We anticipate the derivation cohort to consist of 329,000 respondents and the validation cohort to consist of approximately 310,000 respondents, respectively. As per CCHS sampling methodology , we expect there to be an approximately equal number of males and females among the derivation and validation cohorts. We anticipate approximately 12,000 premature deaths in both the derivation and validation cohorts combined with a slightly higher number of premature deaths attributable to males than females . In an effort to minimize overfitting and to ensure precise estimation of key parameters in PreMPoRT, we calculated the minimum sample size necessary following the criteria proposed by Riley et al. To calculate sample size, we specified the prevalence of the outcome in our population, the number of candidate predictor variables, shrinkage (default, 0.90) and the expected model performance in terms of overall model fit (R2) [38, 39]. Using the c-statistic for sex-specific models in a prior population-based Mortality Risk Prediction Tool (MPoRT), we derived PreMPoRTs anticipated Cox–Snell R2. We used the R package pmsampsize to compute the minimum sample size to be 6933 and 8009 for the male and female models, respectively. Our expected sample sizes are well above these minimum values.
Statistical analysis plan
The proposed analytic plan was supported by the guidelines provided by Harrell  and Steyerberg . We have specified the analytic plan in advance of model fitting and exploration of relationships between predictor variables and the outcome. Statistical overfitting represents a concern when developing prediction models, which occur when a model captures nuances of the development data that do not appear in other applications [40, 41]. In this situation, the reliability or calibration of the model is affected and it is likely to perform poorly in other populations. Given the goal is to generalize our predictive model to Canada to help inform population-wide intervention efforts, it is important to prevent overfitting. Therefore, this study protocol is presented to improve the transparency of research, to reduce bias, and to enhance replicability of the study . This study protocol has been guided by the recommended checklist of items (TRIPOD) for multivariable predictive models and will form the basis for reporting of our model estimation results [42, 43].

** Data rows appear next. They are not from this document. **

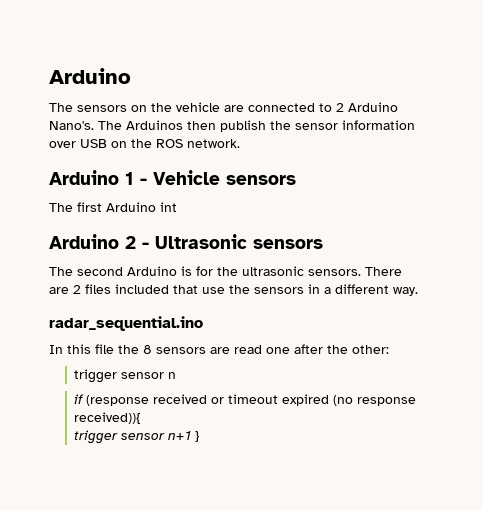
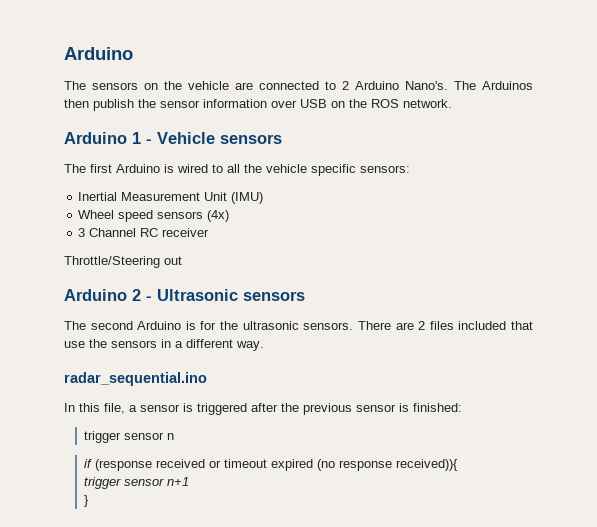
- The first Arduino int
+ The first Arduino is wired to all the vehicle specific sensors:
+ Inertial Measurement Unit (IMU)
+ Wheel speed sensors (4x)
+ 3 Channel RC receiver
+ Throttle/Steering out
- In this file the 8 sensors are read one after the other:
+ In this file, a sensor is triggered after the previous sensor is finished:
- trigger sensor n+1 }
+ trigger sensor n+1
+ }

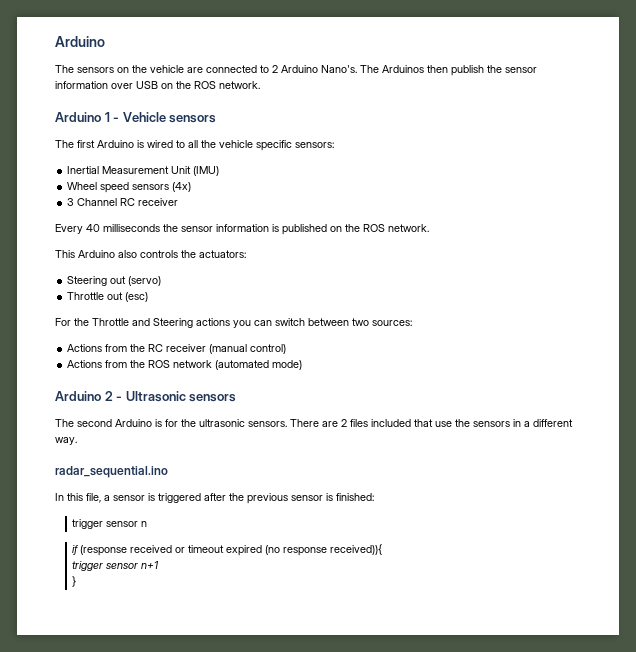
- Throttle/Steering out
+ Every 40 milliseconds the sensor information is published on the ROS network.
+ This Arduino also controls the actuators:
+ Steering out (servo)
+ Throttle out (esc)
+ For the Throttle and Steering actions you can switch between two sources:
+ Actions from the RC receiver (manual control)
+ Actions from the ROS network (automated mode)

This prespecified analytic plan was developed with the understanding that PreMPoRT will be used by knowledge users (e.g., regional health authorities, public health departments, policymakers, and other health system decision-makers), and therefore, we made efforts to formally incorporate considerations related to the practical application and user experience of PreMPoRT. Specifically, in order to enhance usability, we plan to ensure that inputs of the model are readily available using population data that is accessible by our intended users, that the interpretation of results is meaningful across the Canadian population and by important sub-groups (i.e., socioeconomic groups), and that the model can be consistently applied across time and geography. To that effect, practical considerations and consultation with knowledge users will inform model development including areas such as predictor selection, operationalization of the model, approach to handling missing data, model specification, model estimation, model validation, and model presentation. All analyses will be conducted using SAS V.9.4. and Harrell’s HMisc  and rms package of functions in R, among others .
Identification of predictive variables
Predictor variables were identified through screening available data collected across CCHS cycles and provinces in combination with a review of existing literature for the association with premature mortality. Additional candidate predictor variables were selected through consultation with knowledge users and our group’s previous experience developing predictive algorithms [28, 46,47,48,49,50,51]. At this stage, predictors were excluded as a result of narrow distribution or limited variability. Additionally, variables were excluded when redundancy in the information contained in the predictor was observed. A total of thirty-seven predictor variables were identified, including four health behaviors, eleven sociodemographic characteristics, seventeen chronic conditions, and five area-based measures.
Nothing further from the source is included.